The NSC spokesman, Abdullahi Maiwada, while rationalising what caused the stampede in Lagos said the avoidable incident happened “because Nigerians, who came for the exercise, did not obey simple instructions for the distribution of the items.” He added that the stampede was not because NCS was not properly coordinated but the “attitude of Nigerians”. Really? Hear him again: “We started an orderly process, and people benefited from it until Nigerians decided not to be orderly and conform to simple instructions and directives. That is what led to what happened. The CGC was at that scene from the beginning to the end of that process. He pleaded with them to comply with the simple directive, and that we have more than enough to distribute. Some Nigerians decided to go on a round trip. At a point, we stopped collecting money and started distributing it for free. But Nigerians, in their manner, started round-tripping and this is what caused what happened.” Thomas Erikson, author of “Surrounded by Psychopaths”, has an idea of characters like Maiwada and the system he represents.
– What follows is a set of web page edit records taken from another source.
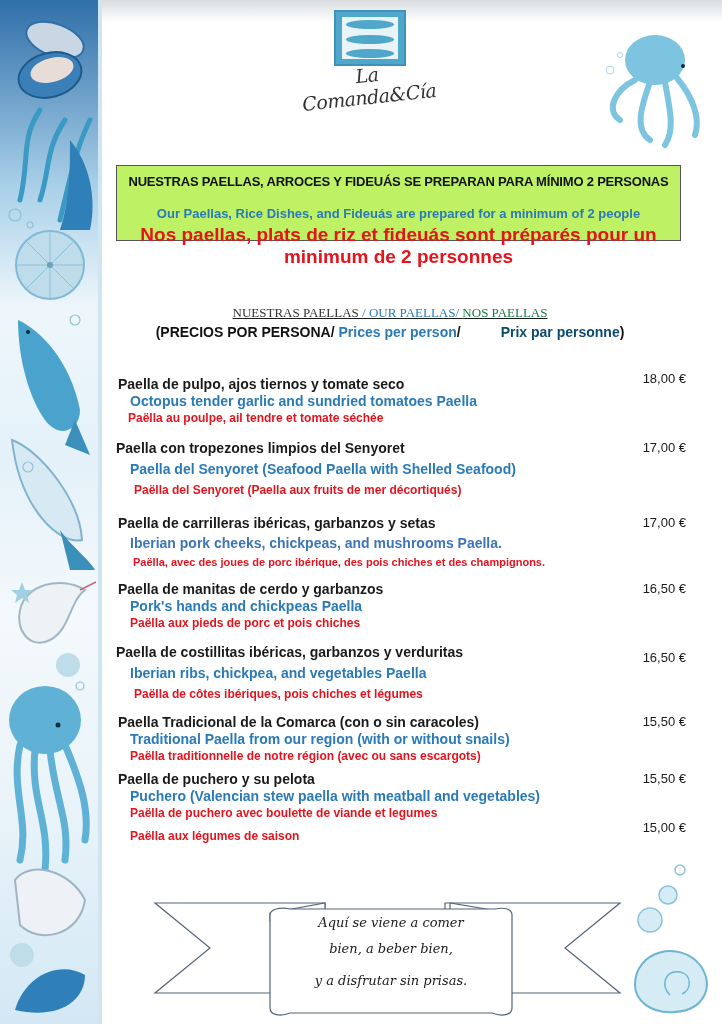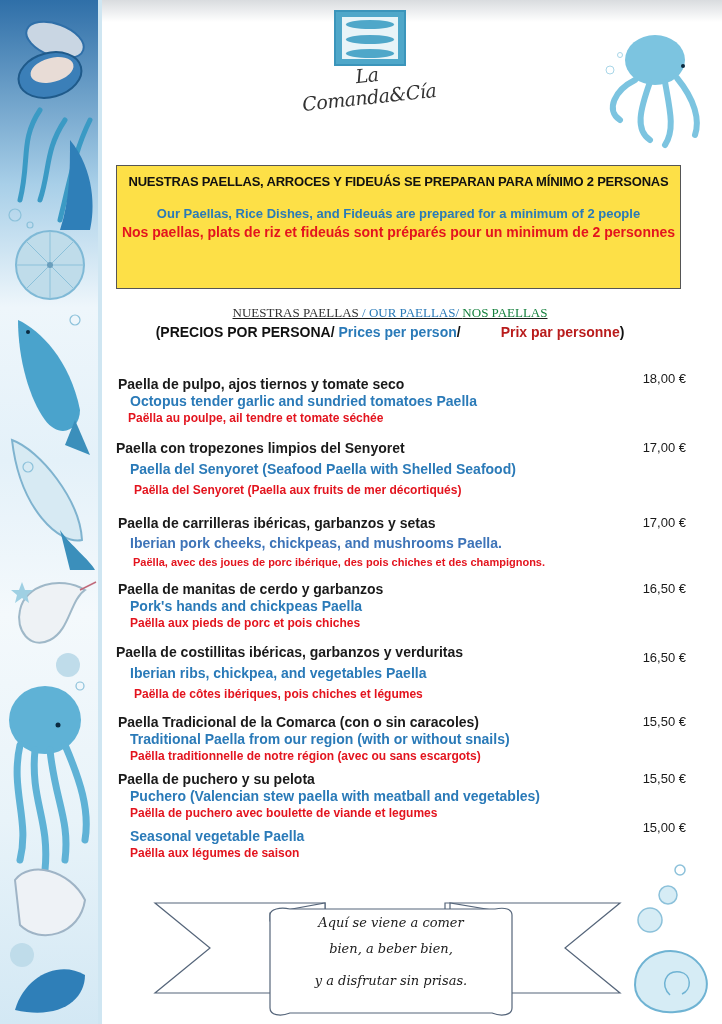--- a/index.html
+++ b/index.html
@@ -23,7 +23,7 @@
     font-family: "DejaVu Serif", serif; font-style: italic; font-size: 19px; color: #333; transform: rotate(-6deg); letter-spacing: -0.5px; }
 
   
-  .notice { position: absolute; left: 116px; top: 165px; width: 565px; height: 124px; border: 1px solid #555; background: #fde047; text-align: center; }
+  .notice { position: absolute; left: 116px; top: 165px; width: 565px; height: 76px; border: 1px solid #555; background: #bef264; text-align: center; }
   .notice-title { position: absolute; left: 0; right: 0; top: 8px; font-weight: bold; font-size: 13px; color: #111; letter-spacing: -0.2px; }
   .notice-en { position: absolute; left: 0; right: 0; top: 40px; font-weight: bold; font-size: 13px; color: #2a7ab8; }
   .notice-fr { position: absolute; left: 0; right: 0; top: 58px; font-weight: bold; font-size: 14px; color: #e3141e; }

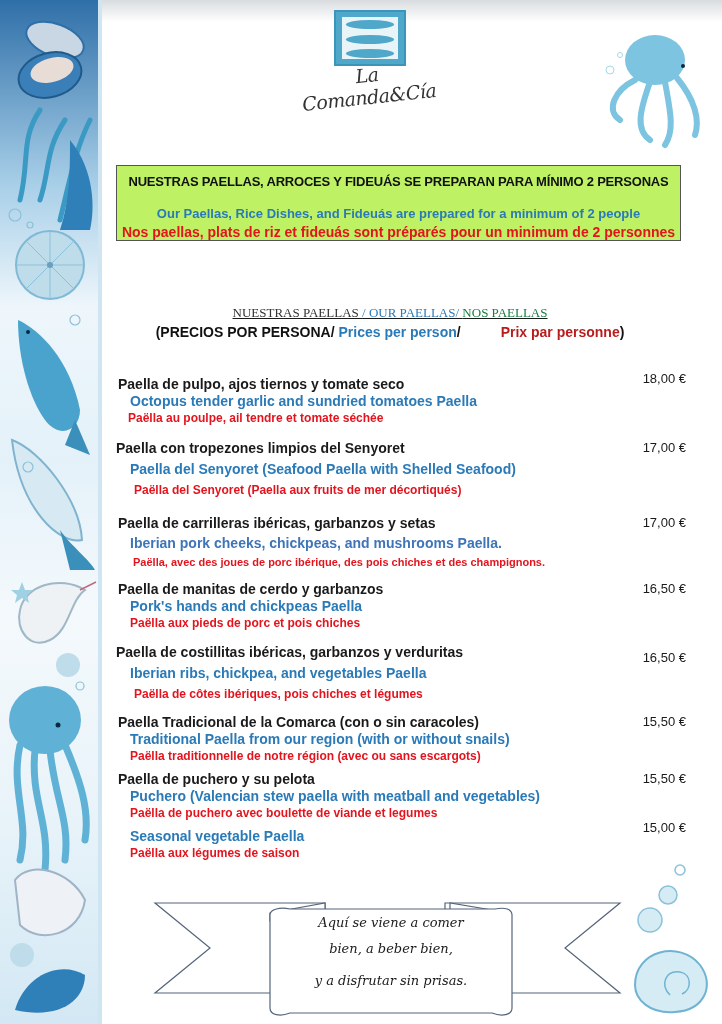--- a/index.html
+++ b/index.html
@@ -26,7 +26,7 @@
   .notice { position: absolute; left: 116px; top: 165px; width: 565px; height: 76px; border: 1px solid #555; background: #bef264; text-align: center; }
   .notice-title { position: absolute; left: 0; right: 0; top: 8px; font-weight: bold; font-size: 13px; color: #111; letter-spacing: -0.2px; }
   .notice-en { position: absolute; left: 0; right: 0; top: 40px; font-weight: bold; font-size: 13px; color: #2a7ab8; }
-  .notice-fr { position: absolute; left: 0; right: 0; top: 58px; font-weight: bold; font-size: 14px; color: #e3141e; }
+  .notice-fr { position: absolute; left: 0; right: 0; top: 58px; font-weight: bold; font-size: 19px; color: #e3141e; }
 
   
   .section-title { position: absolute; left: 130px; width: 520px; top: 305px; text-align: center;

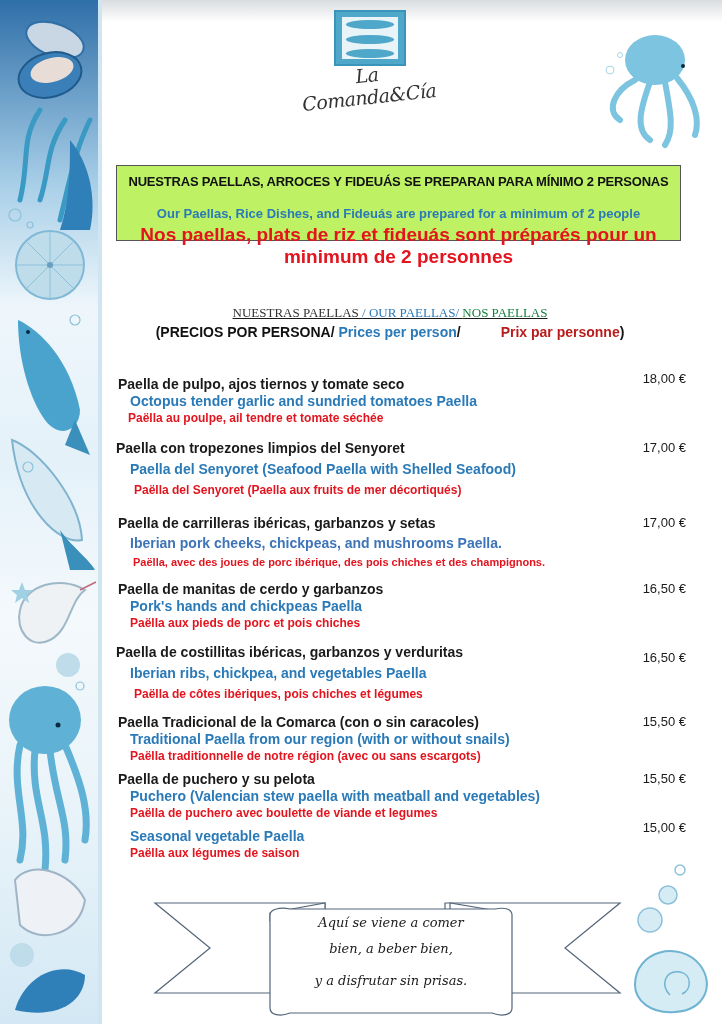--- a/index.html
+++ b/index.html
@@ -36,7 +36,7 @@
   .st-fr { color: #15803d; }
   .prices-note { position: absolute; left: 130px; width: 520px; top: 324px; text-align: center; font-weight: bold; font-size: 14px; color: #111; }
   .pn-en { color: #2a7ab8; }
-  .pn-fr { color: #b91c1c; padding-left: 40px; }
+  .pn-fr { color: #0c4a6e; padding-left: 40px; }
 
   
   .item { position: absolute; left: 116px; width: 580px; }

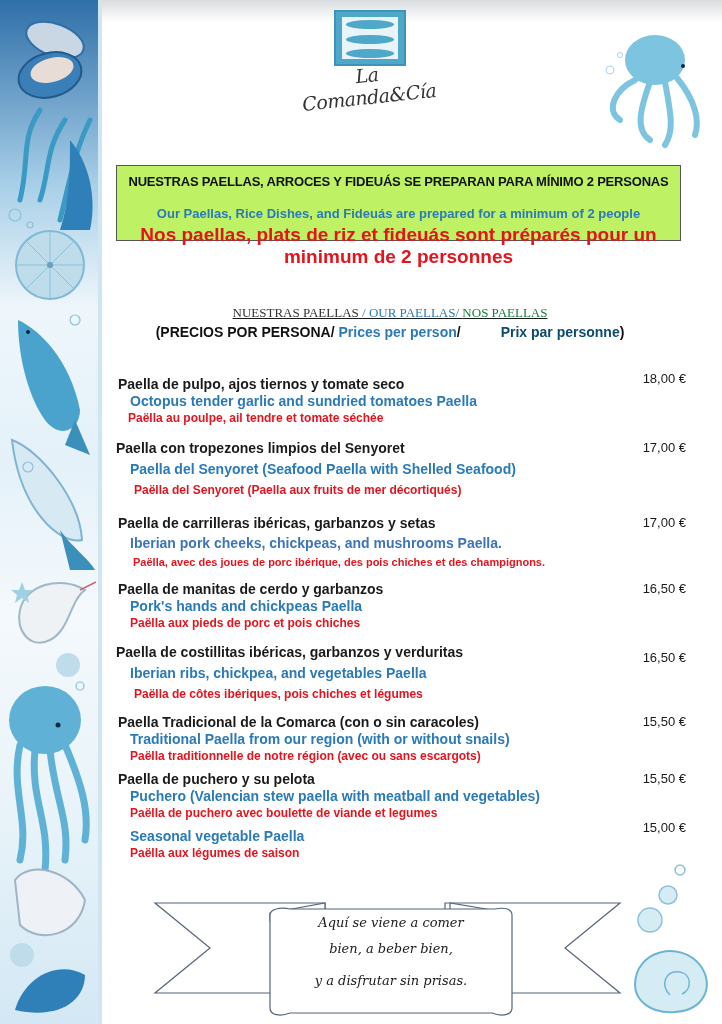--- a/index.html
+++ b/index.html
@@ -223,7 +223,6 @@
 </div>
 
 <div class="item" style="top:828px;">
-  <div class="en">Seasonal vegetable Paella</div>
   <div class="fr" style="padding-left:14px;">Paëlla  aux légumes de saison</div>
   <div class="price" style="top:-8px;">15,00 €</div>
 </div>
Erikson says what Maiwada said is the way psychopaths behave. The author gives a list of items on the psychopathy checklist to include “lack of remorse or guilt; callousness and lack of empathy; pathological lying; shallow affect (superficial emotional responsiveness and irresponsibility” (page 23-24). I add no more! As a people, Nigerians deserve a good life. The present government should note that and go after that. Stephen Watt, a UK professor of Philosophy, in his introductory notes in: Plato Republic, says living a good life “consists in being a certain sort of person rather than merely doing certain sorts of actions: from an act-centred morality where the primary question is ‘what should I do’? to an agent-centred morality where the primary question is ‘what sort of person should I be?’ Then I ask, again: Who are we, really?